• DATA PROVIDED:
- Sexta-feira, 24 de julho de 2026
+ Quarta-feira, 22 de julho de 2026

---

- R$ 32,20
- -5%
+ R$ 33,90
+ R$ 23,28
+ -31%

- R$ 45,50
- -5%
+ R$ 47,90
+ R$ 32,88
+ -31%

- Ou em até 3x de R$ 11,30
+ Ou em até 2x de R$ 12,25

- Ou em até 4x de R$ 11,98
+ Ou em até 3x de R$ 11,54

• PROBLEM TO WORK ON:
Reproduce exactly the section above that begins at the line containing "- Sexta-feira, 24 de julho de 2026" and ends at the line containing "22 de julho de 2026", leaving out all other lines.

• TASK SOLUTION:
- Sexta-feira, 24 de julho de 2026
+ Quarta-feira, 22 de julho de 2026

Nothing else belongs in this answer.